Le Giro est entré dans l’étape 9 avec le classement général encore indécis puisque Van der Breggen détenait le maillot rose, mais Wohlring restait à portée de main. Le dernier tour vallonné autour de Saluzzo offrait la dernière chance de briser la course et Woehlering optait pour l’agressivité.

Au lieu d’attendre un sprint ou d’espérer de petits gains, il a lancé une attaque tactique audacieuse. Selon ses commentaires d’après-course, il a essentiellement décidé de courir comme s’il n’avait rien à perdre. Lorsque Niedermayer prenait l’avantage, Woehlering profitait de la situation, obligeant Van der Breggen à prendre des décisions difficiles. Puis, à environ 39 kilomètres de l’arrivée, il lance une attaque qui remporte finalement le Giro.

Van der Breggen ne pouvait pas suivre. Le leader de la course s’est battu vaillamment, mais la puissance de grimpe de Woehlering a finalement produit la séparation qu’il recherchait toute la semaine.

Sur la route, Elisa Longo a emmené Borghini vers une victoire d’étape prestigieuse à Saluzzo, tandis que Woehlering a terminé assez près pour assurer la victoire au classement général.

Après neuf jours de course, le Giro a enfin trouvé son vainqueur.

Grands gagnants :

Demi Welling

Tout dans la victoire de Woehlering était mérité. Il a perdu du temps sur le calendrier, attaqué à plusieurs reprises en montagne, remporté les principales étapes et finalement chuté lors de la dernière journée. C’était une performance de championnat basée autant sur la ténacité que sur la force. Son titre du Giro complète également une extraordinaire collection Grand Tour.

Anna van der Breggen

Malgré la perte du rose le dernier jour, Van der Breggen quitte la course avec une grande visibilité. Beaucoup se demandaient s’il pouvait encore concourir au plus haut niveau dans une bataille du Grand Tour. Elle a répondu à cette question avec insistance, portant du rose pendant la course et poussant Woehlering jusqu’à l’arrivée.

Élisa Balsamo

Aucun coureur ne domine un aspect de la course aussi complètement que Balsamo dans les sprints. Un grand nombre de victoires d’étapes ont fait de lui l’un des coureurs les plus en vue de tout le Giro.

La prochaine génération

Holmgren et Niedermayer sont apparus comme de véritables futurs prétendants au Grand Tour. Leurs performances suggèrent que la prochaine ère des courses par étapes féminines pourrait arriver plus tôt que prévu.

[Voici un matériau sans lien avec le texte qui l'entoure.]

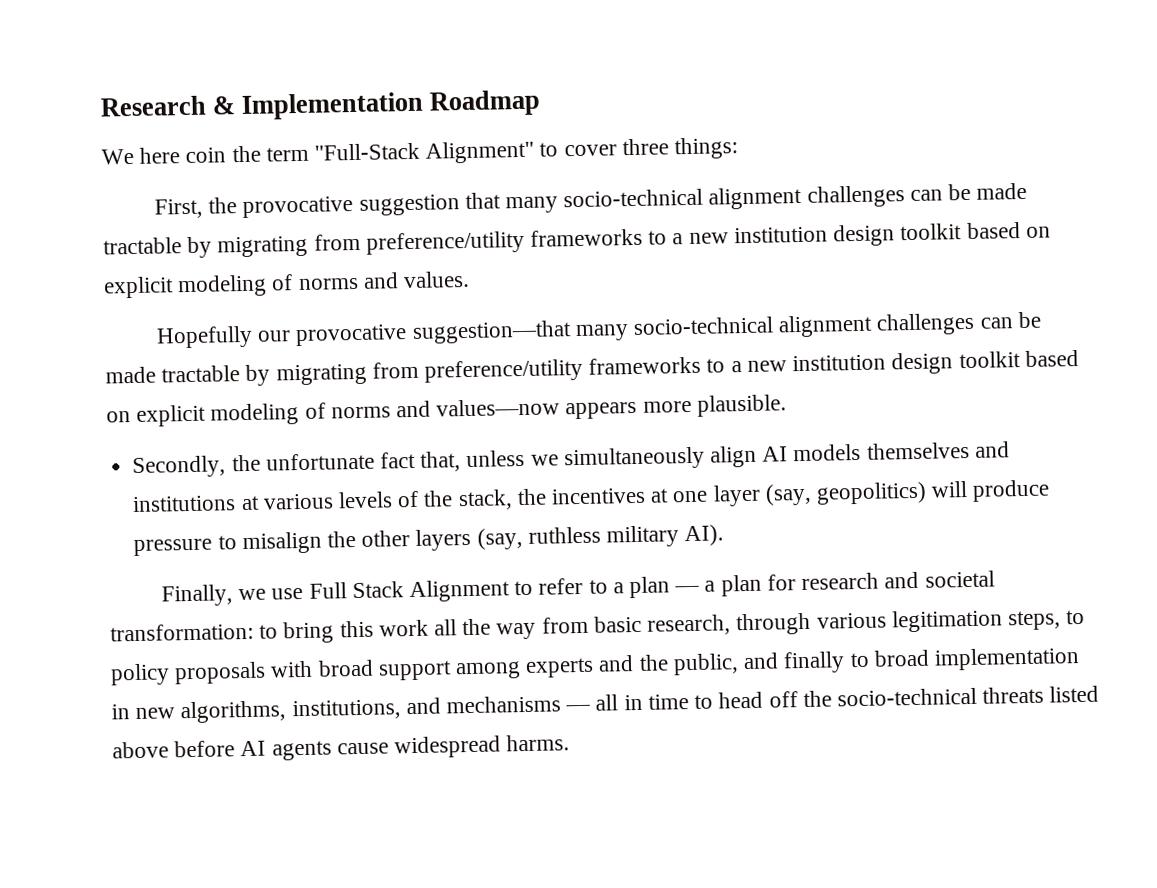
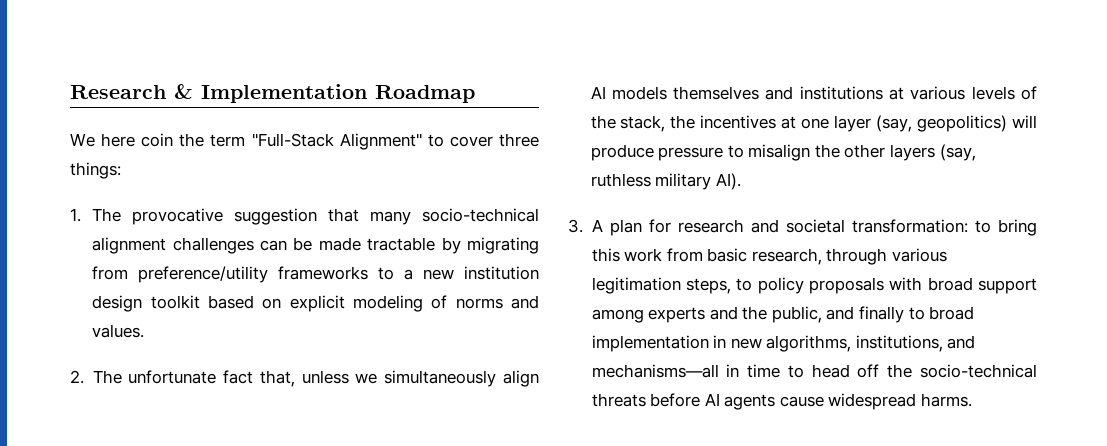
- First, the provocative suggestion that many socio-technical alignment challenges can be made tractable by migrating from preference/utility frameworks to a new institution design toolkit based on explicit modeling of norms and values.
+ 1. The provocative suggestion that many socio-technical alignment challenges can be made tractable by migrating from preference/utility frameworks to a new institution design toolkit based on explicit modeling of norms and values.
- Hopefully our provocative suggestion—that many socio-technical alignment challenges can be made tractable by migrating from preference/utility frameworks to a new institution design toolkit based on explicit modeling of norms and values—now appears more plausible.
- Secondly, the unfortunate fact that, unless we simultaneously align AI models themselves and institutions at various levels of the stack, the incentives at one layer (say, geopolitics) will produce pressure to misalign the other layers (say, ruthless military AI).
+ 2. The unfortunate fact that, unless we simultaneously align AI models themselves and institutions at various levels of the stack, the incentives at one layer (say, geopolitics) will produce pressure to misalign the other layers (say, ruthless military AI).
- Finally, we use Full Stack Alignment to refer to a plan — a plan for research and societal transformation: to bring this work all the way from basic research, through various legitimation steps, to policy proposals with broad support among experts and the public, and finally to broad implementation in new algorithms, institutions, and mechanisms — all in time to head off the socio-technical threats listed above before AI agents cause widespread harms.
+ 3. A plan for research and societal transformation: to bring this work from basic research, through various legitimation steps, to policy proposals with broad support among experts and the public, and finally to broad implementation in new algorithms, institutions, and mechanisms—all in time to head off the socio-technical threats before AI agents cause widespread harms.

Le cyclisme féminin lui-même

Avec le passage du Giro d’Italia Femmes 2026 au calendrier de juin, une visibilité accrue, une couverture élargie et un parcours plus ambitieux reflètent la croissance continue du cyclisme féminin. Plus important encore, la course a donné aux fans exactement ce qu’ils attendaient d’un Grand Tour : de l’incertitude, des courses offensives, une complexité tactique et un champion qui a dû se battre jusqu’au dernier jour.

Bravo pour d’autres courses féminines épiques à venir dans les semaines à venir.